Training and Practice Guidelines

There are few training programs and practice guidelines that emphasize the integration of mental health services and primary care.

  • Primary care providers generally have little formal training in the diagnosis and treatment of mental disorders and even less in promoting mental health wellness and disease prevention.
  • Primary care providers have sparse guidance about decision support, i.e., what disorders (alone or in combination) and at what level of severity can be treated effectively in primary care versus being referred to mental health specialty care.
  • There are few incentives for educational institutions and professional organizations to step beyond existing training and practice programs to embrace integrated and collaborative approaches.
  • If demand for services expands, integrated programs may be unable to keep apace because of an insufficient supply of well-trained mental health professionals in rural areas and many other parts of the country (Peterson et al., 1998).


There are many economic barriers to the creation and implementation of integrated care.

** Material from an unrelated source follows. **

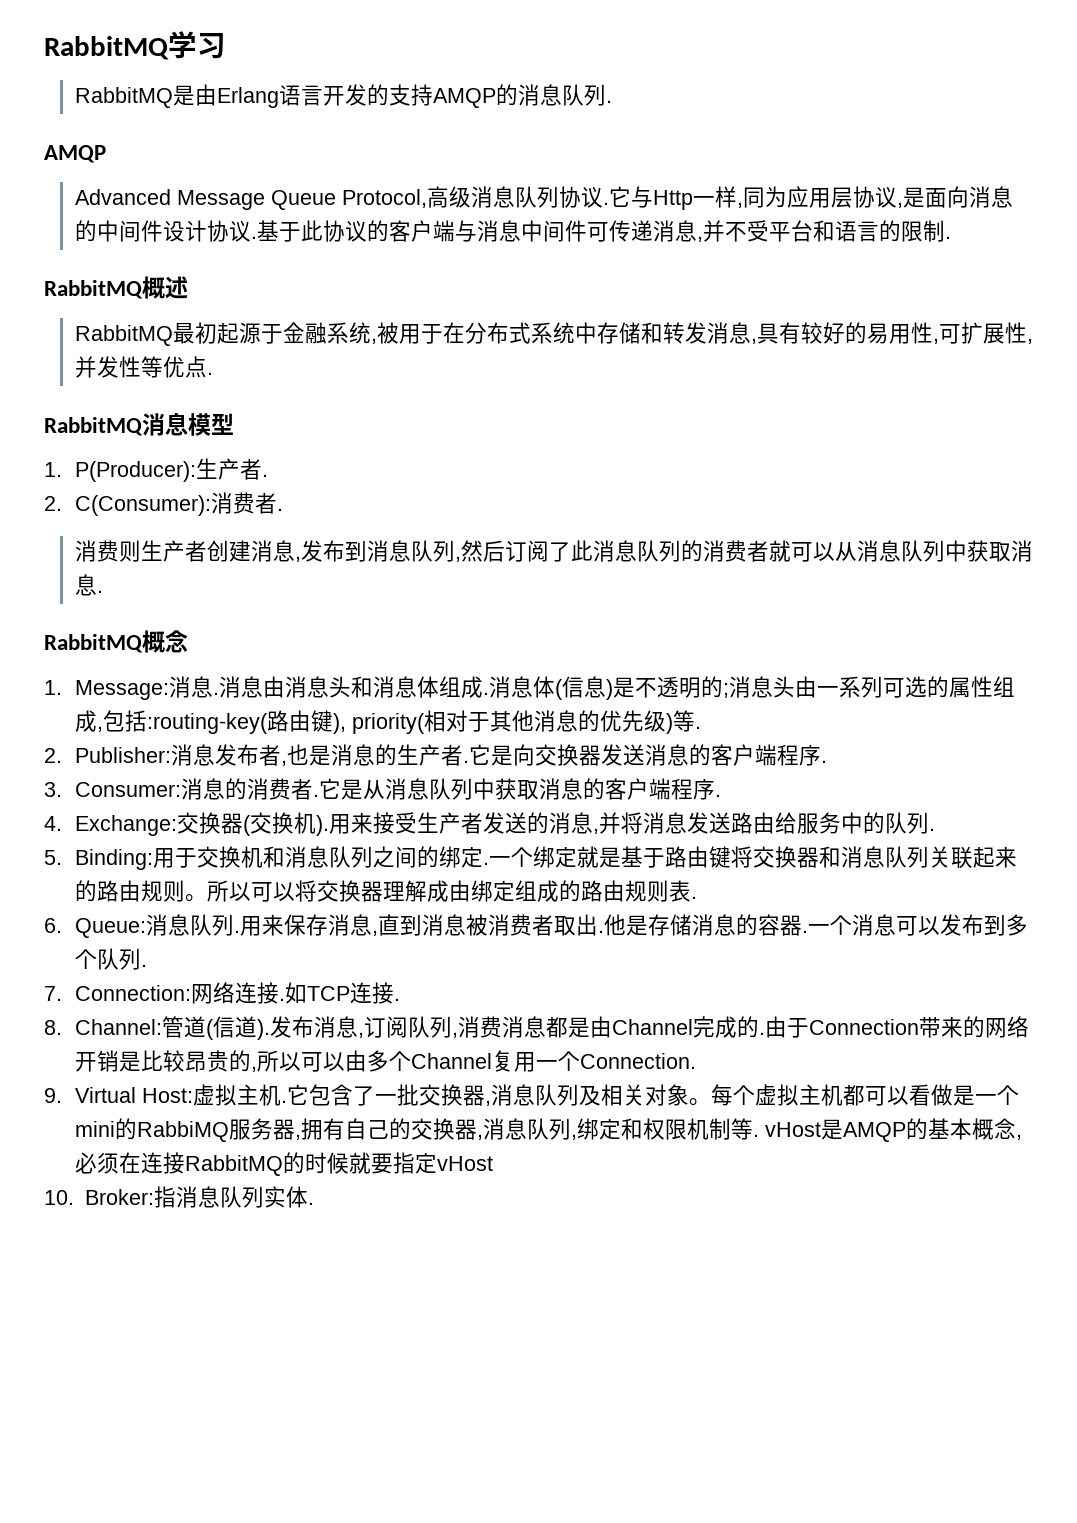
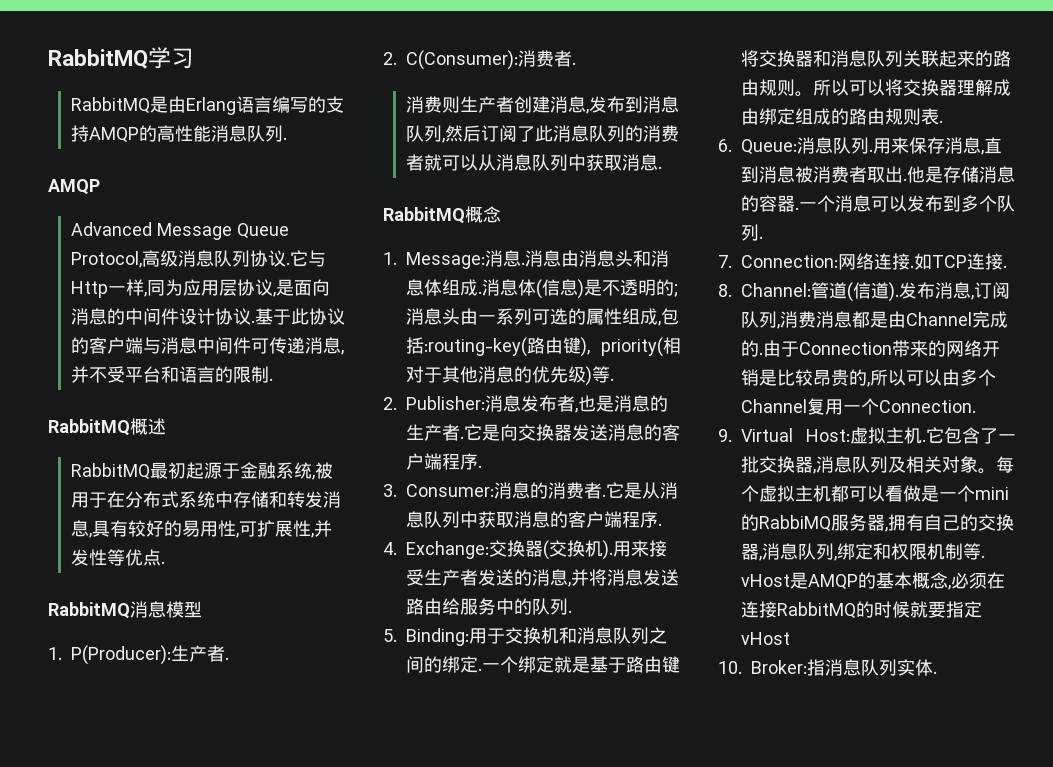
[322,84,367,106] 开发 -> [272,96,309,113] 编写
(518, 95) none -> [157,125,212,142] 高性能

  • The funding of mental health services is generally separate from the funding of general medical services.
  • There is lack of parity, i.e., the level of funding of mental health services is more restrictive than and not on an equal footing with that for general health services. Further, over the past decade, spending for mental health services has decreased as a percentage of overall spending for health care (DHHS, 1999).
  • An increasing number of health plans are moving to "carved-out" mental health services, i.e., separate systems of financing, delivering, and managing specialty mental health services. Carved-out mental health plans have little economic incentive to offer, or to participate in, integrated treatment because these plans cannot recoup cost offsets (reductions in overall health care utilization/costs as a result of treatment of mental disorders).
  • There is little, if any, economic incentive for mental health and primary care providers to collaborate across disciplinary lines and develop a team approach to care.


There are few explicit programs for measuring quality of services that integrate mental health care and primary health care. One step forward has been the development of quality improvement programs for treating a single mental disorder-depression-in primary care (Wells et al., 2000).

  • The development and continued monitoring of quality-improvement programs rests on a foundation of skills and knowledge concerning staffing and treatment of mental disorders in primary care, yet such knowledge has yet to be developed beyond that for depression.
  • Greater attention to quality improvement is likely needed for vulnerable populations. For example, research has found that patients at greatest risk of having their mental health problems go undetected in primary care include African Americans, men, and younger patients (Borowsky et al., 2000).


With the exception of depression, research is sparse on the development or evaluation of programs for the integration of mental health services and primary care.

  • Research funds are generally limited to the conduct of research and thus cannot be used to sustain research programs found successful.
  • Programs with strong efficacy based on research are difficult to translate into the "real world" of practice owing to heterogeneity and diversity of patient populations, comorbidity, and less monitoring of outcomes by providers (DHHS, 1999).
  • Little research has been directed to integrating primary care and mental health services for people with severe mental illness.
  • There has been a paucity of investigator-initiated research applications in this area.